Tuesday, April 28, 2009

HEAVENWARDS I LOOK UPTO….






From time immemorial, it is known that to lead life isn’t easy

and at times, the path we have to thread, tends to be hazy.

So, whenever I seem to have any sort of clue

It’s heavenwards, I think, its best to look upto.



Though wouldn’t have waited, either the time or tide

circumstances would’ve made things to get pushed aside.

How to carry on, when I seem to have any sort of clue

It’s heavenwards, I think, its best to look upto.



The tide brings a storm which would take time to clear

and one can, till then, to sit back and wonder in fear.

About when I’ll get to see the sun, when I’ve no clue

It’s heavenwards, I think, its best to look upto.



Time is sure to bring, in someway, a silver lining

which maybe a harbinger in life as a new beginning.

Yet when it’ll happen, when I don’t have any clue

It’s heavenwards, I think, its best to look upto.


Monday, April 27, 2009

“ I WILL COME BACK JUST FOR YOU”….


BACKGROUND: ……..…………..come back plz .... let us give each other another chance to move forward hand in hand till any of us can walk ..... n now that we know wat each of us thinks about the future ………….lets plan happy moments wen u will b in BLR ...






REALITY


Long back, a statement,, why I made, I’ve no clue

when I said to her “ I will come back just for you”.

Who knows whether It was said after I had a drink

as about the future, I hadn’t pondered to even think.

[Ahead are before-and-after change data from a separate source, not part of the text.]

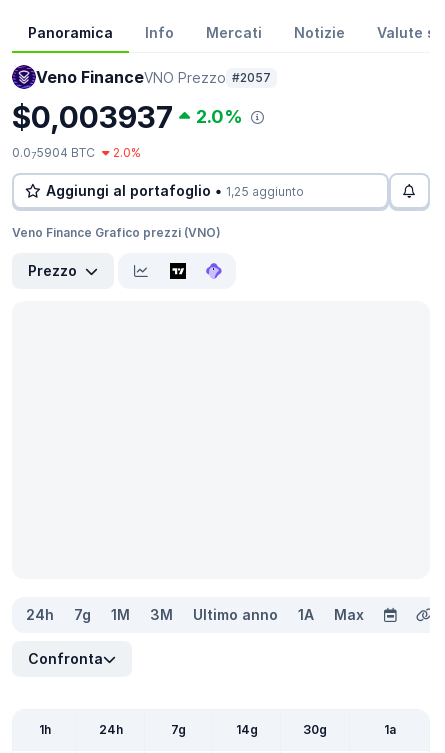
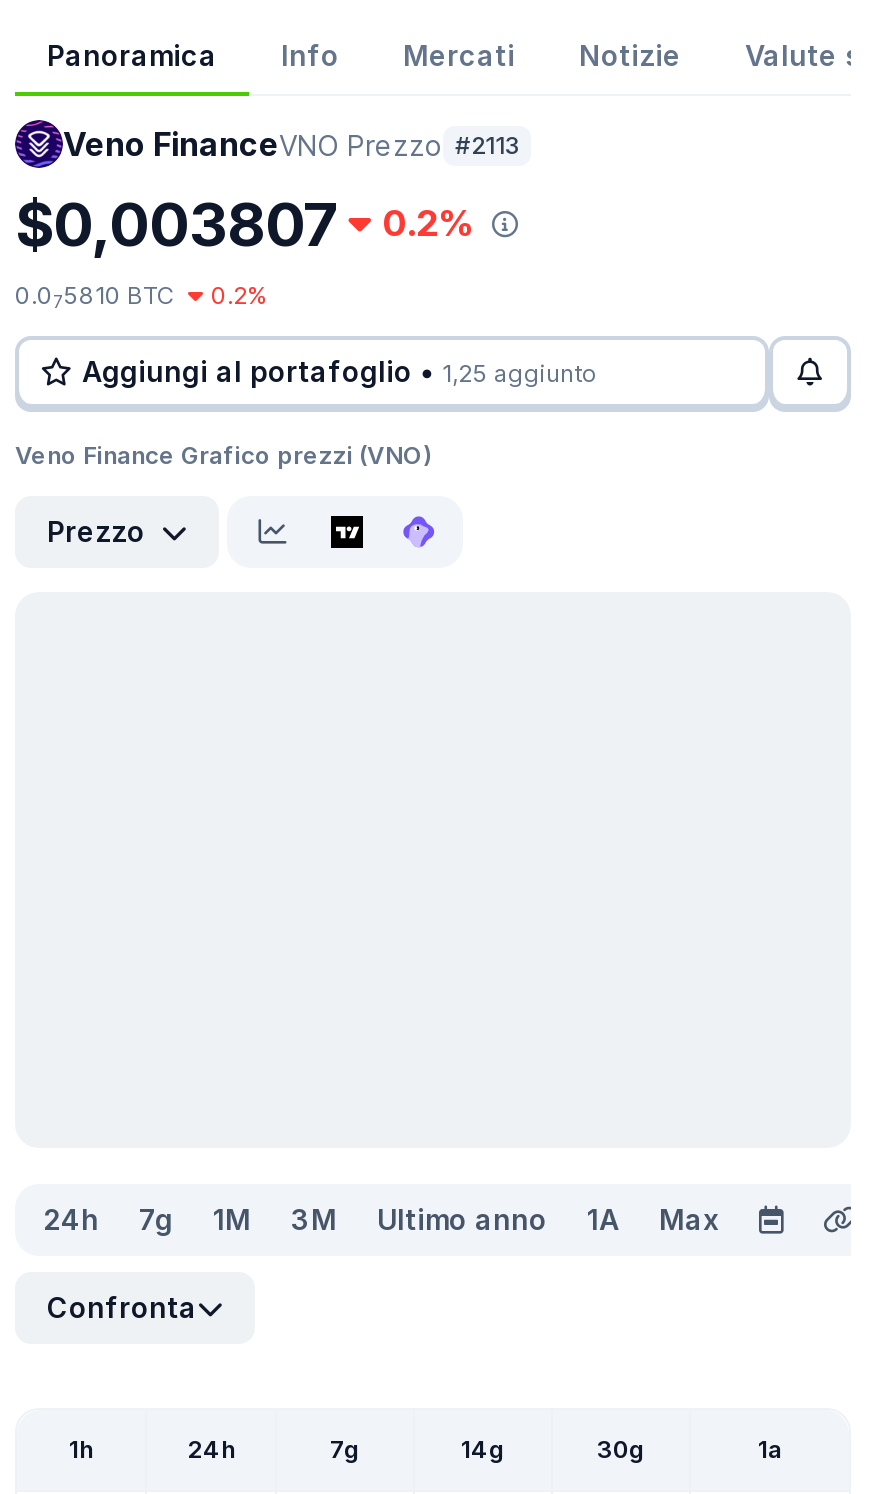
- Veno FinanceVNO Prezzo #2057
+ Veno FinanceVNO Prezzo #2113

- $0,003937
+ $0,003807

- 2.0%
+ 0.2%

- 0.075904 BTC
+ 0.075810 BTC

- 2.0%
+ 0.2%
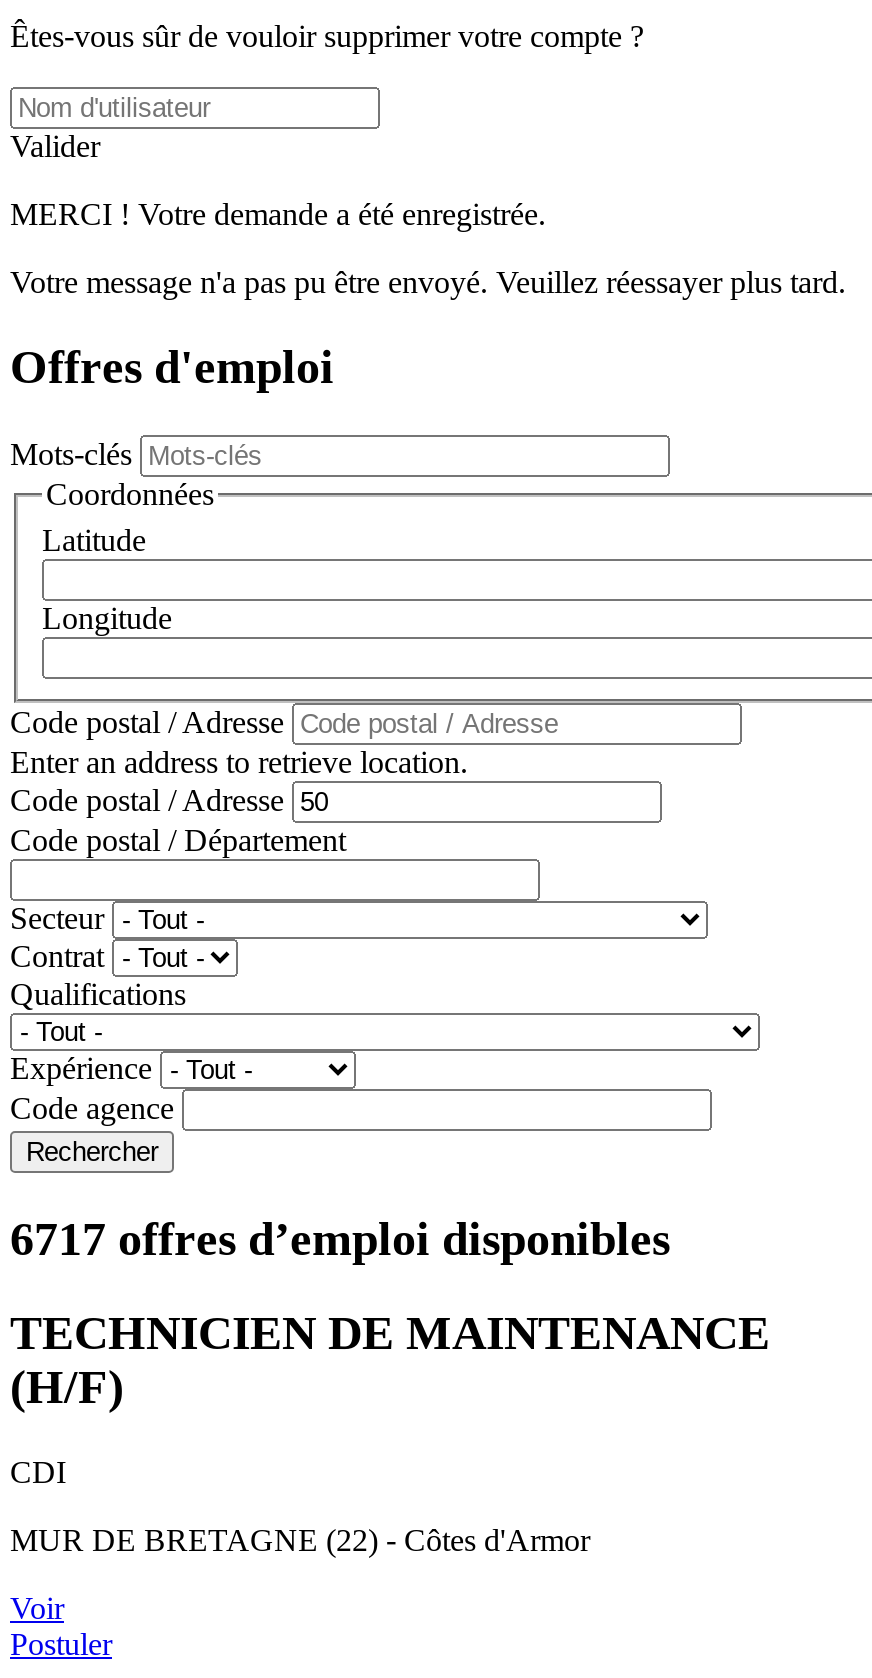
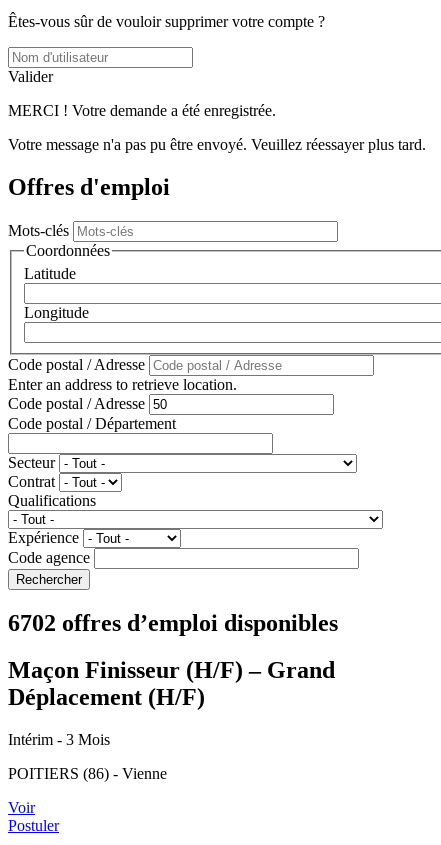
- 6717 offres d’emploi disponibles
+ 6702 offres d’emploi disponibles

- TECHNICIEN DE MAINTENANCE
- (H/F)
+ Maçon Finisseur (H/F) – Grand
+ Déplacement (H/F)

- CDI
+ Intérim - 3 Mois

- MUR DE BRETAGNE (22) - Côtes d'Armor
+ POITIERS (86) - Vienne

Long back, a statement,, why I made, I’ve no clue

when I said to her “ I will come back just for you”.

What all, I hadn’t got, from anyone, as bliss

and so, I guess, I thought, a chance mustn’t miss.


Long back, a statement,, why I made, I’ve no clue

when I said to her “ I will come back just for you”.

Maybe we had felt some sort of mutual necessity

that together we could be, even beyond eternity.


Long back, a statement,, why I made, I’ve no clue

when I said to her “ I will come back just for you”.

Alas, all this, like you, has remained, for my works, as a subject

and without you in my life, you have made me feel like an abject.


Sunday, April 26, 2009

WEEKENDS-THEN AND NOW…




INTRODUCTION:

People, its known, just look out for the weekend

so that, in different ways, they can plan to spend.

It maybe with, to them who is someone special

or with those, to their lives, who are truly vital.


But about my situation, I wonder what I can say

as for me, its appears just like any other weekday.

Sadly before, something’s I never went to realize

that my weekend dreams would never materialize



THEN:


Close to 8 months ago, I came back to a familiar place

as I wanted to be with someone who was a known face.

When I was far away, in my life, she became a necessity

and so, I didn’t want to miss out any sort of opportunity.


Though people I already knew much before

they hardly mattered at all to me, anymore.

Someone had promised moments that would be nice

and so, for her, anything I was willing to compromise.


Eagerly for the weekend to come, I would wait

and reach our rendezvous point without being late.

Since I looked at her much more than a girl friend

every minute I got, with her only, I wanted to spend.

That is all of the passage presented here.